With SELinux Alert Browser, you can get quick solutions when SELinux is causing you issues. In fact, you’d be hard-pressed to find an easier route to solving your SELinux-based headaches.
Let’s see how to take advantage of this powerful application.
Opening the tool
Note: The SELinux Alert Browser will be installed, by default, on any distribution that uses SELinux and has a GUI interface.
SELinux Alert Browser will pop up in your notification window when there’s an issue, and then you can open the tool from there. If you haven’t received an alert or your alerts are a bit aging, you may not see the warning; if that’s the case, there’s an easy way to open SELinux Alert Browser:
- Open a terminal window
- Issue the command sealert.
The tool will open, and you’re ready to start browsing alerts.

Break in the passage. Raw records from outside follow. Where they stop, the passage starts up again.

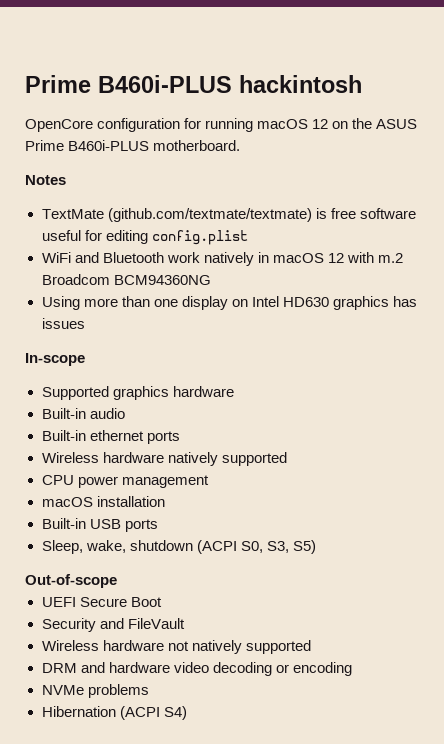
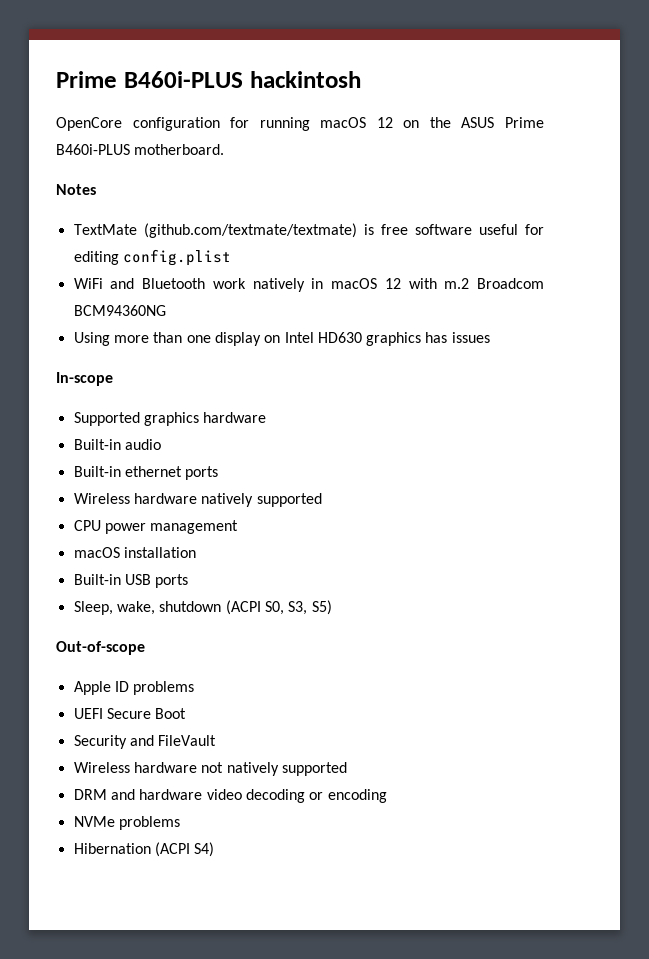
(117, 581) none -> [73,681,195,695] // Apple ID problems

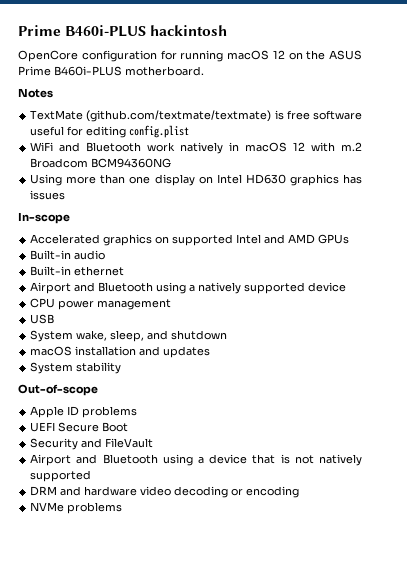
[73,412,267,426] Supported graphics hardware -> [30,234,350,246] Accelerated graphics on supported Intel and AMD GPUs
[185,466,219,480] [73,493,322,507] ports // Wireless hardware natively supported -> [30,282,347,294] // Airport and Bluetooth using a natively supported device
[73,547,196,558] [73,574,189,588] [73,600,332,615] macOS installation // Built-in USB ports // Sleep, wake, shutdown (ACPI S0, S3, S5) -> [30,314,55,324] [30,330,228,342] [30,346,211,358] [30,362,122,374] USB // System wake, sleep, and shutdown // macOS installation and updates // System stability
[73,762,197,773] Wireless hardware -> [30,454,290,466] Airport and Bluetooth using a device that is
[73,842,215,857] // Hibernation (ACPI S4) -> (123, 508) none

SEE: Securing Linux Policy (Tech Pro Research)
Using the SELinux Alert Browser
When you open the tool, you may see alerts listed (Figure A).

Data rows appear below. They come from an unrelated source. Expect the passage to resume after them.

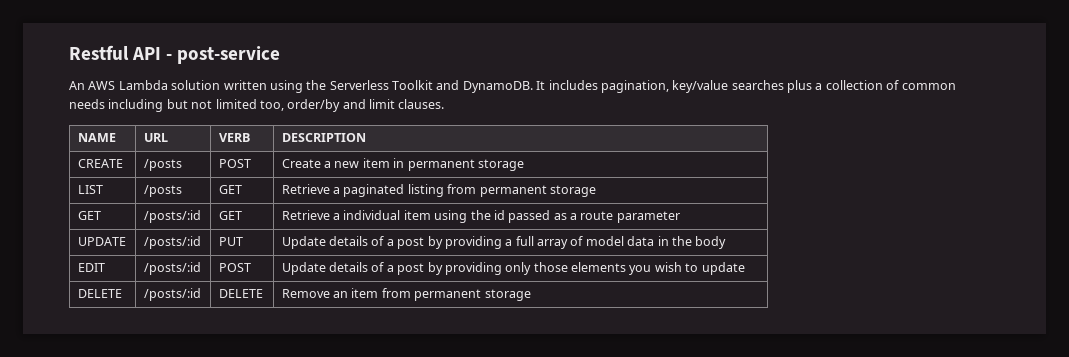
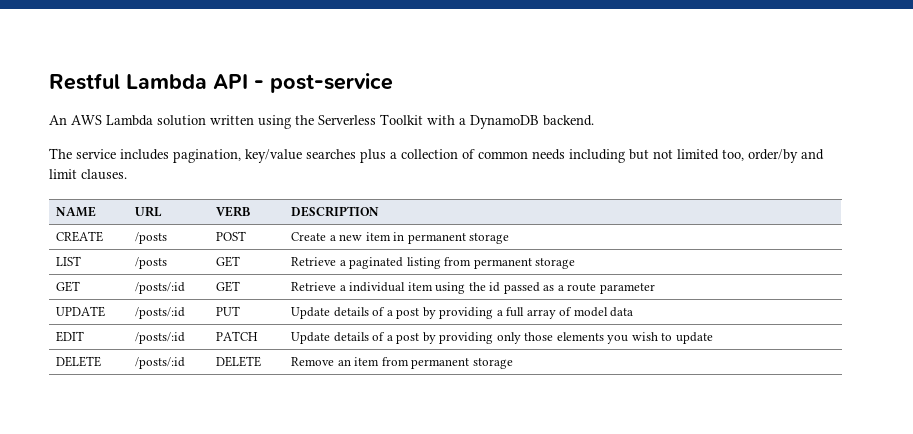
(129, 52) none -> [126,74,207,89] Lambda
[436,80,546,93] and DynamoDB. It -> [427,115,594,129] [49,148,116,159] with a DynamoDB backend. // The service
[657,236,727,249] in the body -> (634, 312) none
[218,263,251,272] POST -> [216,331,259,341] PATCH

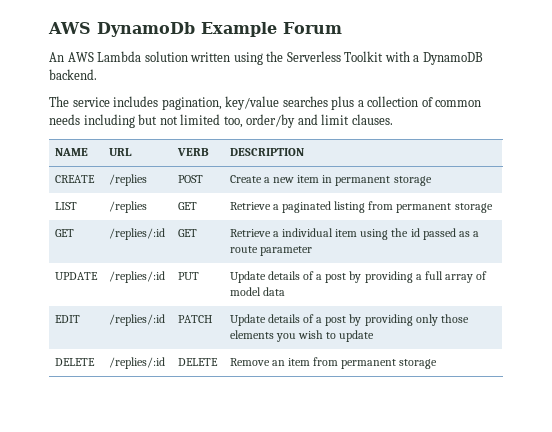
[49,73,393,93] Restful Lambda API - post-service -> [48,22,342,37] AWS DynamoDb Example Forum
[135,232,168,244] /posts -> [108,174,147,186] /replies
[135,257,168,269] /posts -> [108,201,147,213] /replies
[135,282,186,294] /posts/:id -> [108,228,165,240] /replies/:id
[135,307,186,319] /posts/:id -> [108,271,165,283] /replies/:id
[135,332,186,344] /posts/:id -> [108,314,165,326] /replies/:id
[135,357,186,369] /posts/:id -> [108,357,165,369] /replies/:id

The best thing about the SELinux Alert Browser, and the feature you will use most often, is the Troubleshoot button. When you click that button, you will get a possible solution for the issue that was reported in your alert from SELinux (Figure B).
The Troubleshoot button will reveal possible actions you can take to resolve your issue. In some cases sealert will instruct you how to have SELinux stop auditing the issue; in other cases sealert will show how to generate a new policy module that allows an object (such as xenconsoled) access to a resource.
When SELinux Alert Browser makes suggestions, they will be in the form of commands you can run to solve the problem. If you agree with the suggestion offered by sealert, go back to the Terminal window and issue the suggested command(s). Hopefully, your issue will be resolved. If you’re unsure that access should be allowed, I highly recommend doing research before issuing the suggested command(s).
Troubleshooting at the tips of your fingers
You no longer have to let SELinux get the best of you. With just a little extra work, you can solve your SELinux woes without disabling this crucial security system, which is something you should never do. Start using the SELinux Alert Browser so you can be aware of what’s going on with your system, and easily solve issues that arise.